(Excerpted data begins)

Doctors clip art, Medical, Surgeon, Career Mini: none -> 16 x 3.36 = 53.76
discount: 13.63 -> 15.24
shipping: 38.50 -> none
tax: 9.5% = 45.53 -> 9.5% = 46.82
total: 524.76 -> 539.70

(Excerpted data ends)
(Excerpted data begins)

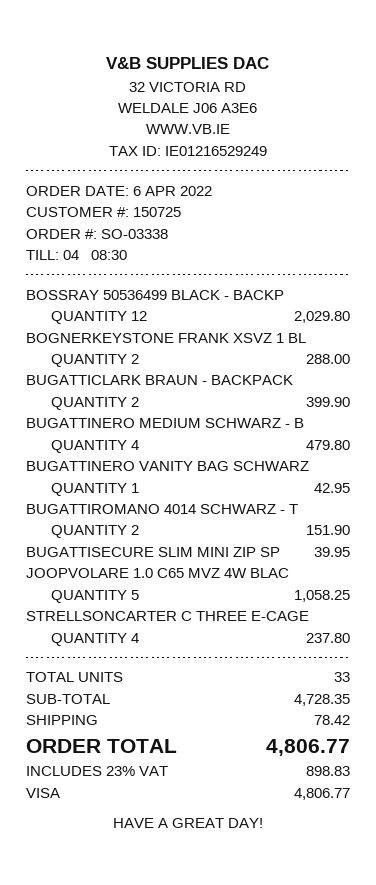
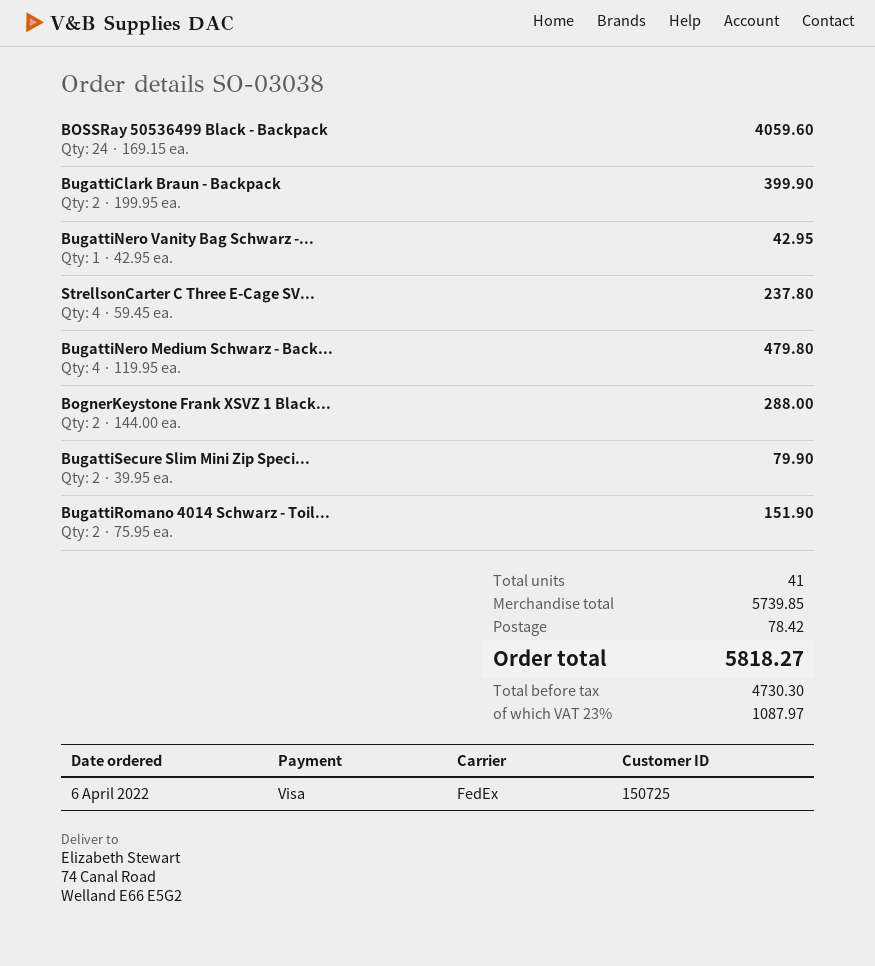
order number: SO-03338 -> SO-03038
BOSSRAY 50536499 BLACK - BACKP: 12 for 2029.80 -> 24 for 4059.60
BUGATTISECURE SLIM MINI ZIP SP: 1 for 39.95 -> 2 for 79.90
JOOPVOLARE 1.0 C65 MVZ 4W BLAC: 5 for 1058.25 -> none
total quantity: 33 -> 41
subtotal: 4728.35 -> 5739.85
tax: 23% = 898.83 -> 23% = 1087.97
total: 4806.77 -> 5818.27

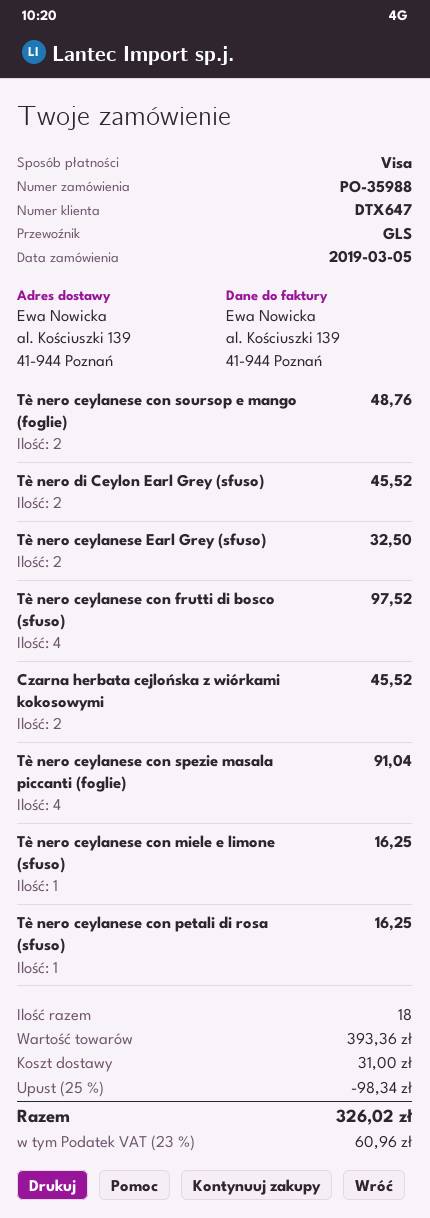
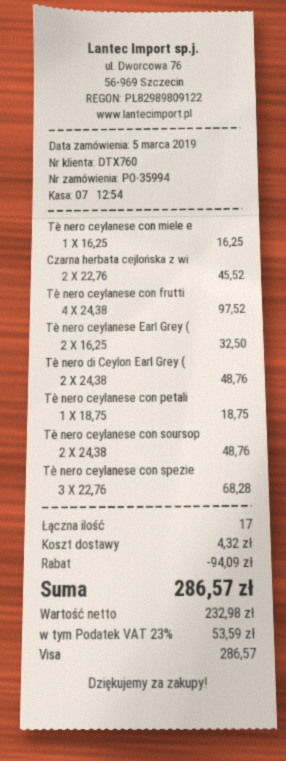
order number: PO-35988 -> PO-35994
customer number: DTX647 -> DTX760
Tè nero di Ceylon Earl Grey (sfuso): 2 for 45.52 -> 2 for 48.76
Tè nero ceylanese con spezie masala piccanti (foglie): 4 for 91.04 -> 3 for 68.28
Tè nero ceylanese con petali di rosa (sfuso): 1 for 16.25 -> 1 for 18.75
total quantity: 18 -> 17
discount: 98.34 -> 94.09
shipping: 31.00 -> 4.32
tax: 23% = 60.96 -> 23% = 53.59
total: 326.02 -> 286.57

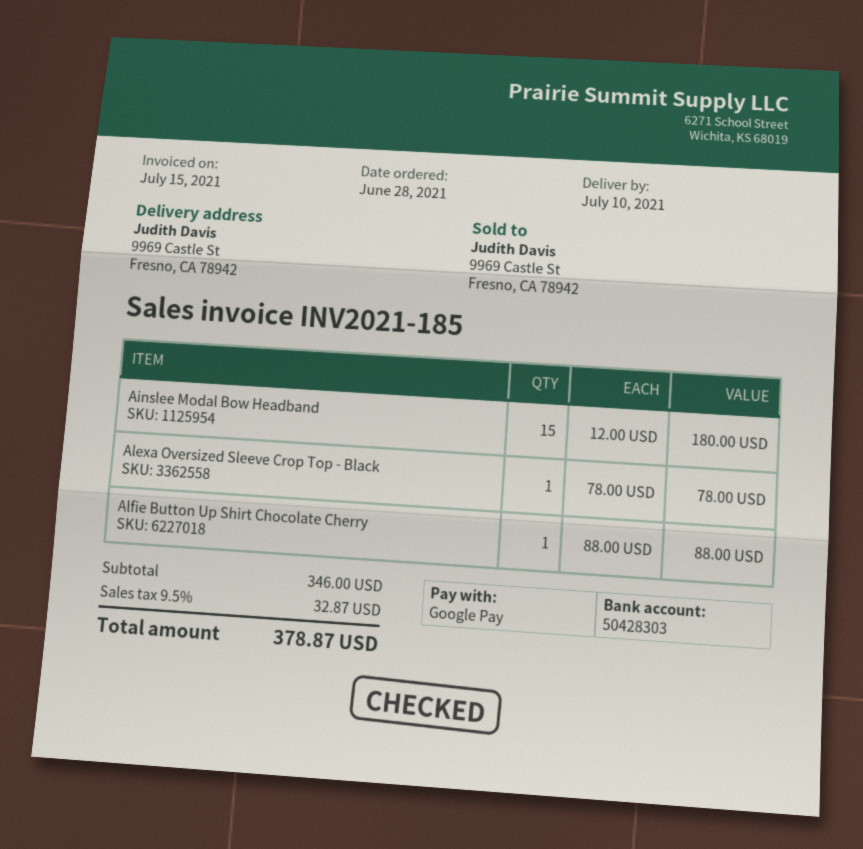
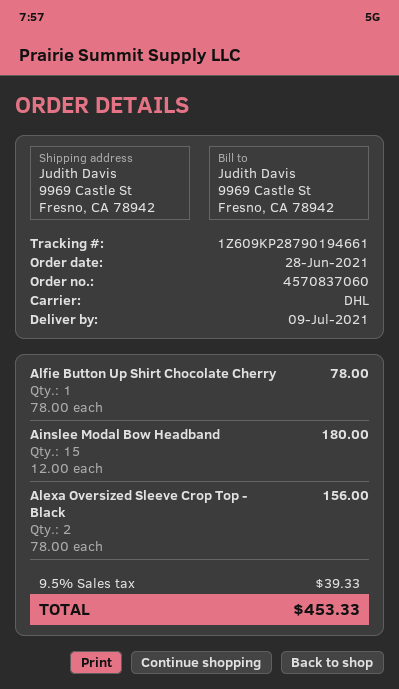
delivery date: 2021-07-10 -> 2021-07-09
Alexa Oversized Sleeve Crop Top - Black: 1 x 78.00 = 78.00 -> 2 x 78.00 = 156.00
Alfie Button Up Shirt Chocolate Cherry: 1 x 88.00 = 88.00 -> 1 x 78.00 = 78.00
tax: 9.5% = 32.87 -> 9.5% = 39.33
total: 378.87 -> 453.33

(Excerpted data ends)

Exercise goal = Only the lines above from the one with "Doctors clip art, Medical, Surgeon, Career" up to and including the one with "total: 524.76 -> 539.70" should be repeated, exactly as written.

Answer to the problem =
Doctors clip art, Medical, Surgeon, Career Mini: none -> 16 x 3.36 = 53.76
discount: 13.63 -> 15.24
shipping: 38.50 -> none
tax: 9.5% = 45.53 -> 9.5% = 46.82
total: 524.76 -> 539.70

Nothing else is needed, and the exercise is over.